The Policy OS Contract Bundle

Executive Thesis

An agent is not an operating model.

A connector can expose useful capability. A workflow builder can make an interaction easy to inspect. A coding agent can work inside a repository. An SDK-backed service can route tools, store state, pause for approval, and emit traces.

Those surfaces matter, but they do not answer the practical questions a team needs before giving AI real work:

What systems may this workflow read?
What actions may run without approval?
What actions must pause for a named owner?
What actions are out of scope?
What counts as a successful outcome?
What evidence proves the workflow behaved correctly?
What changes when the workflow moves to a different agent surface?

The answer is the Policy OS contract bundle: a small, explicit artifact family that travels with the workflow.

The bundle is not documentation after the fact. It is the operating boundary. It defines the workflow before autonomy expands, keeps the workflow portable across agent clients, and gives humans a concrete object to review when the system changes.

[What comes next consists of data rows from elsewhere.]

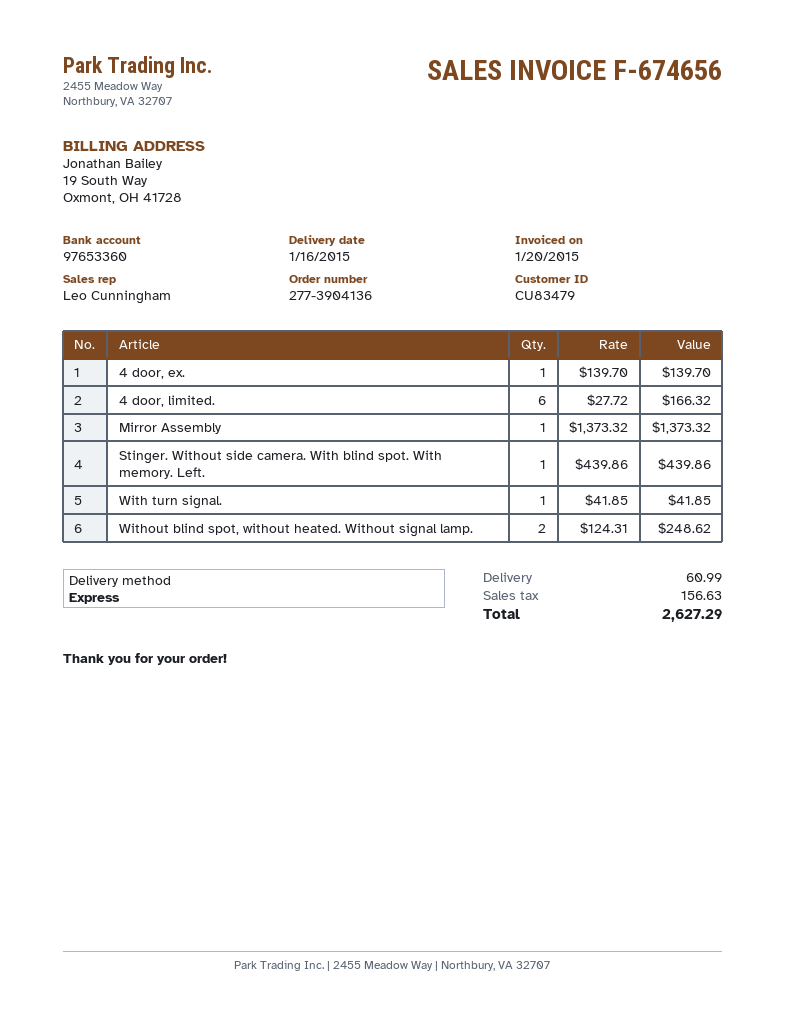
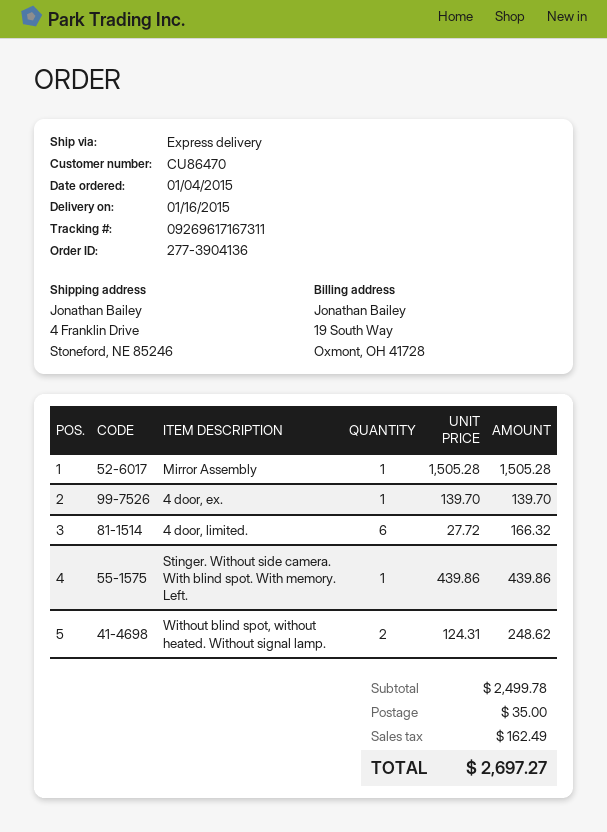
customer number: CU83479 -> CU86470
Mirror Assembly: 1 x 1373.32 = 1373.32 -> 1 x 1505.28 = 1505.28
With turn signal.: 1 x 41.85 = 41.85 -> none
shipping: 60.99 -> 35.00
tax: 156.63 -> 162.49
total: 2627.29 -> 2697.27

The practical recommendation is simple: before asking which agent should run the work, ask whether the work has a contract bundle.

What This Paper Gives You

Use this paper when an AI workflow is past the demo stage but not yet safe to treat as an operating system.

It gives you three practical outputs:

A way to explain why "we connected the tools" is not the same as "the workflow is governed."
A five-artifact bundle that turns access, behavior, success, regression testing, and operations into reviewable objects.
A migration rule for moving work between Dify, MCP servers, repo-owned services, coding agents, and SDK-backed orchestration without losing the policy boundary.

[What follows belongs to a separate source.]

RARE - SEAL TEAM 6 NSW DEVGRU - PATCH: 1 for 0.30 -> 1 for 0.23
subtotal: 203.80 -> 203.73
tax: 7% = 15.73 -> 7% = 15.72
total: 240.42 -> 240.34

The target reader is not only an engineer. It is also the operator, founder, product lead, or client sponsor who needs to know whether an AI workflow can be trusted with real work.

Why Agent Projects Drift

Most agent projects drift because the team chooses a surface before it names the work.

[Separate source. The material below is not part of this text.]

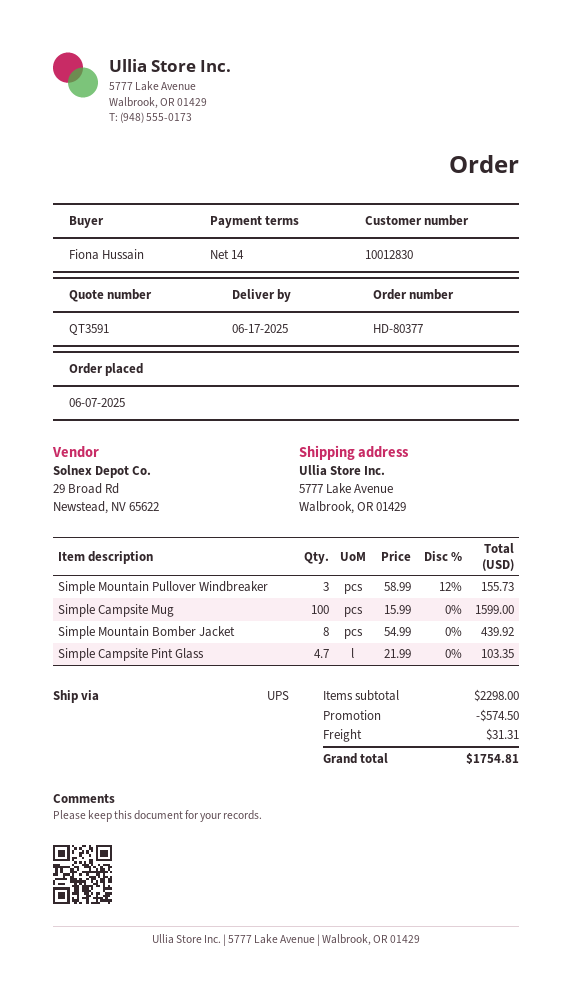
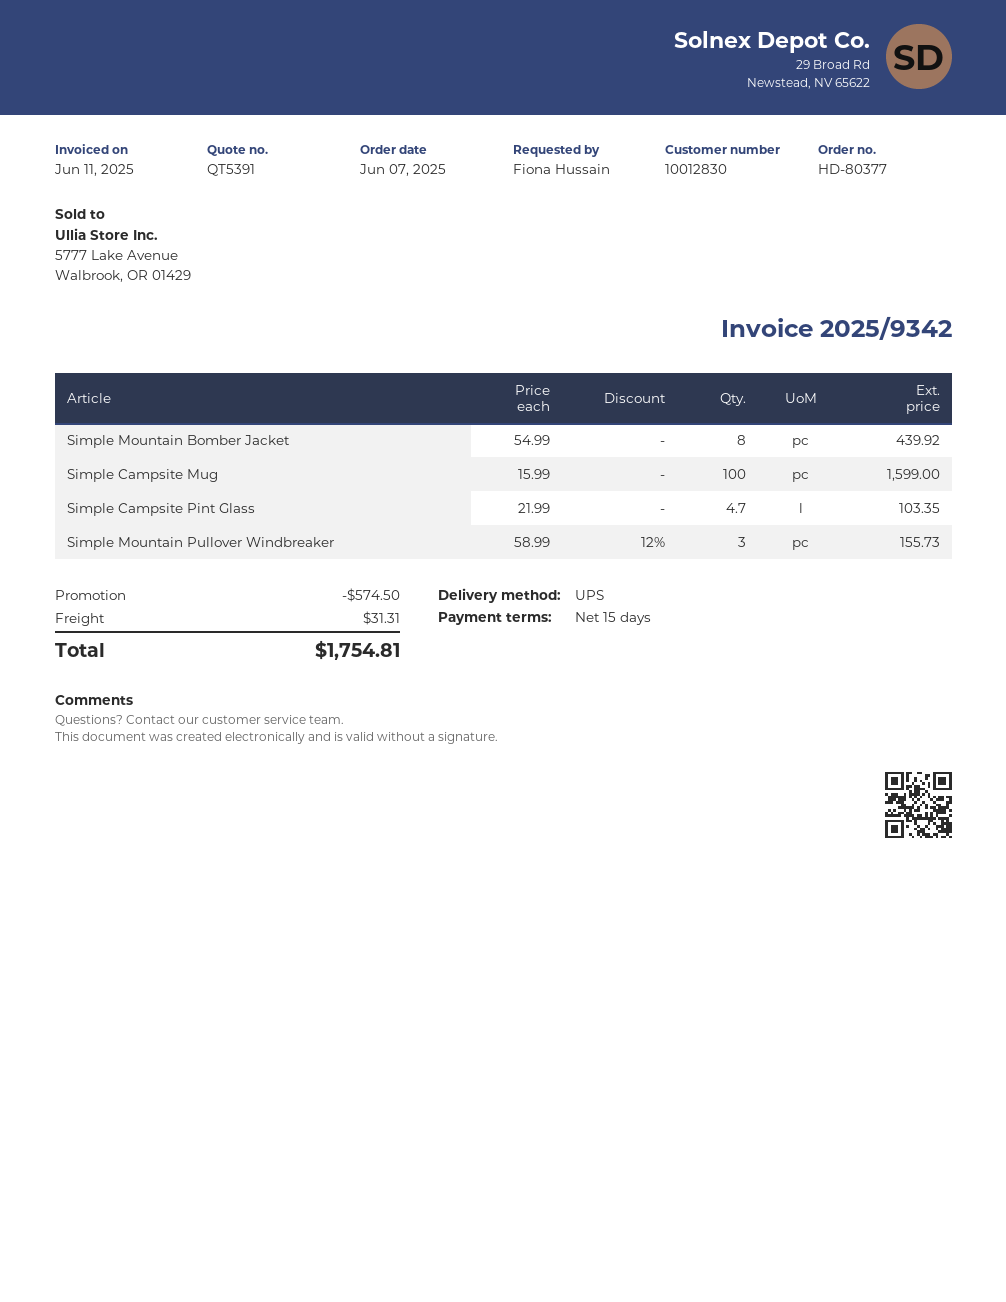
quote number: QT3591 -> QT5391
payment terms: 14 days -> 15 days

The surface can be impressive:

a chat app connected to business systems
a Dify workflow with MCP server cards
a Codex setup for repository work
a Claude or Cursor configuration for local development
an SDK-backed service with durable state and traces

But the same failure mode appears across all of them.

The agent can do something, but nobody can say exactly what it is allowed to do.

The team has tool access, but not a tool boundary. It has prompts, but not policy ownership. It has a demo, but not regression cases. It has a user interface, but not an escalation model. It has a deployment, but not a rollback path.

When the workflow breaks, the debugging conversation gets vague:

Was the data missing?
Did the tool fail?
Did the model choose the wrong action?
Was the policy too permissive?
Did the operator approve the wrong thing?
Did the runtime surface stop matching the workflow?

Without a contract bundle, those questions collapse into one unhelpful conclusion: the agent did not work.

Policy OS separates them.

The Bundle In One Page

Every governed AI workflow should ship with five core artifacts.

Artifact	Job
`mcp_contract.yaml`	Defines tools, resources, prompts, auth scopes, schemas, and error behavior.
`agent_contract.yaml`	Defines allowed tools, approval mode, escalation triggers, guardrails, runtime surface, and graduation status.
`outcome_contract.md`	Defines the job to be done, success metrics, fallback path, ownership boundary, and review cadence.
`golden_tasks.yaml`	Defines repeatable examples that prove the workflow still behaves correctly.
`runbook.md`	Defines setup, operation, incident response, rollback, and human handoff.

This bundle is small enough to write for one workflow and strong enough to govern real work.

The bundle is finished when a reviewer can answer five questions without reading the implementation:

What may this workflow access?
What may it do?
When must it ask?
What result is it trying to produce?
What evidence proves the behavior still holds?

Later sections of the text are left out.